Hi guys moving to the east coast to iluka and I was just wondering what I would be able to find in the rainforest that is in iluka I've been there on a holiday but didn't do enough herping I saw one reptile and that was a big land mullet and a lot of bird life that I can't name off the top of my head. So what is the best time of the day and year ??
Happy herping !!!


----------



## ronhalling (Aug 6, 2017)

@Cody Cornelius 1 of the better herping spots around Iluka is the Freshwater and Woody Head, if you make your starting point the camp grounds at Woody Head you will find Land Mullets, Lacies, Bluey's.
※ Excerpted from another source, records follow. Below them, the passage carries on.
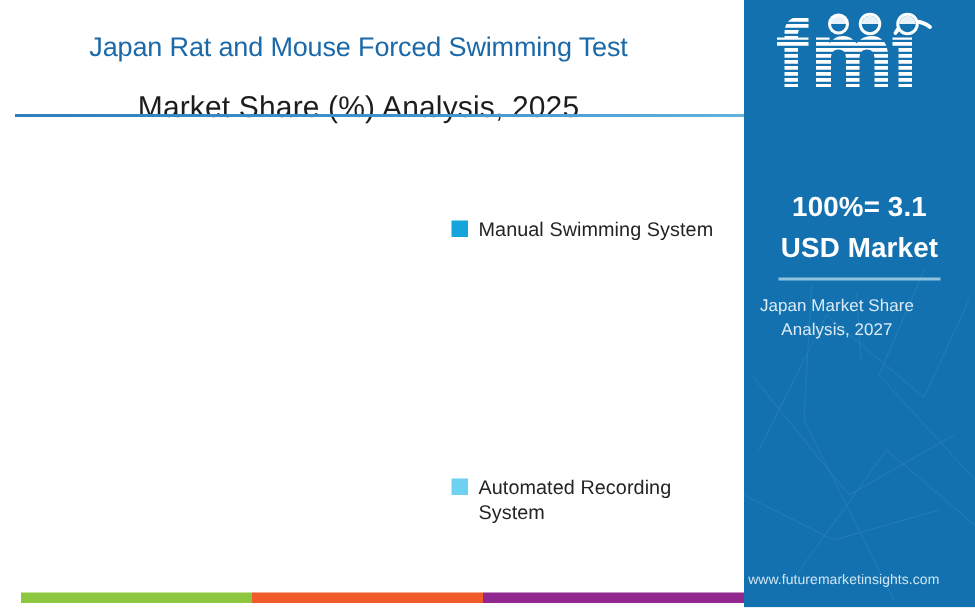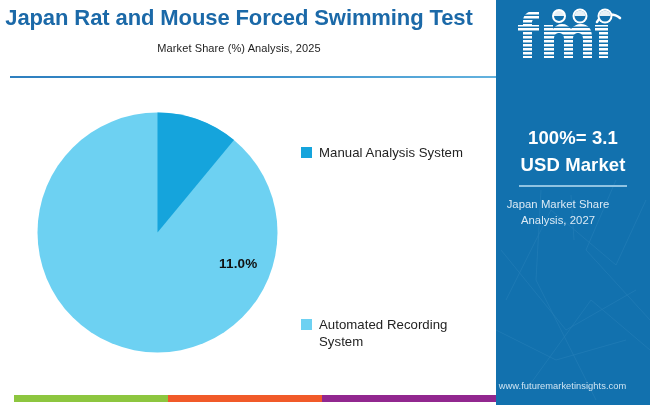"Japan Rat and Mouse Forced" #chart-title { font-size: 22px -> 18px; font-weight: bold -> normal; margin: 0 -> 16px }
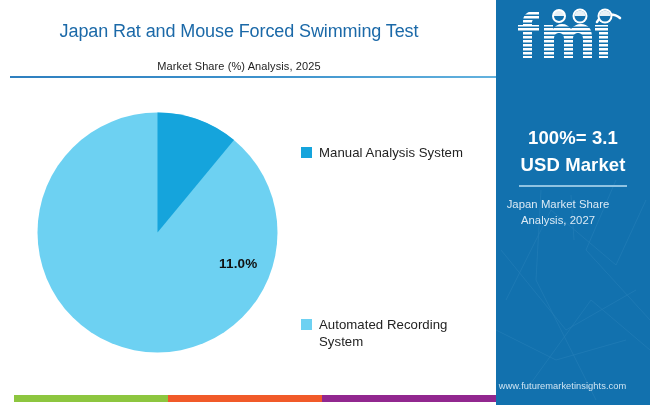"Market Share (%) Analysis, 2025" #chart-subtitle { font-size: 11px -> 20px }
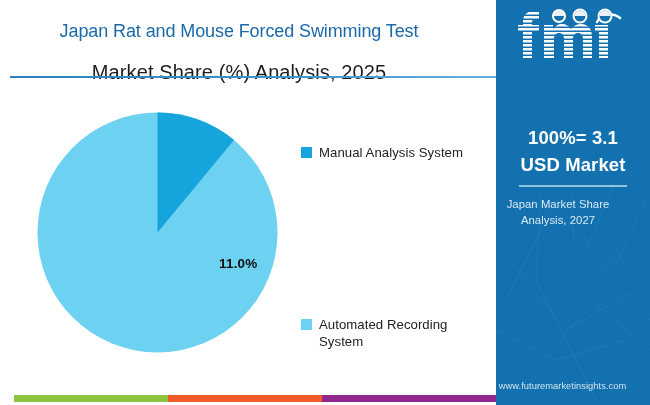"Manual Analysis System" span.legend-label { text: Analysis -> Swimming }
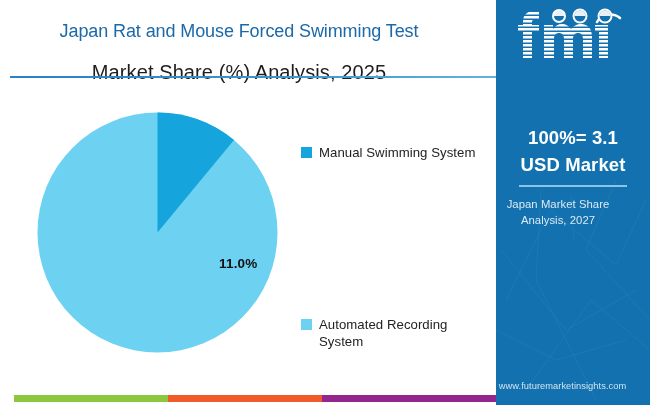"11.0%" div { html: <div> <svg> <circle></circle> <path></path> </svg> <div>11.0%</div> </div> -> none }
Eastern Water Dragons, Beardies etc etc, the same goes for the area around the Freshwater, < this are is a little hard to access but if you call into the house about 2 k's east of the Esk River bridge they will usually let you in as long as you have no dogs or guns, i hope this helps a little. ( ͡° ͜ʖ ͡°) -ronhalling


----------



## Cody Cornelius (Aug 6, 2017)

Thanks helps a lot @ronhalling


----------



## ronhalling (Aug 6, 2017)

@Cody Cornelius I did not actually go Herping in these locations, I in fact used to go ballooning for Spanish Mackerel on the southern side of Woody Head and Bass fishing up the Esk River, but i did see lots of diff Species in these areas at diff times, i made this extra post in reply to a very unflattering post on my Facebook page where i was asked why do i go herping that far up the coast when i live in Port Macquarie where i can see all the same species without traveling another 3 hours up the coast (to the person who made this comment on my facebook page please keep your comments here where it started and everyone can see them) cheers. ( ͡° ͜ʖ ͡°) -ronhalling


----------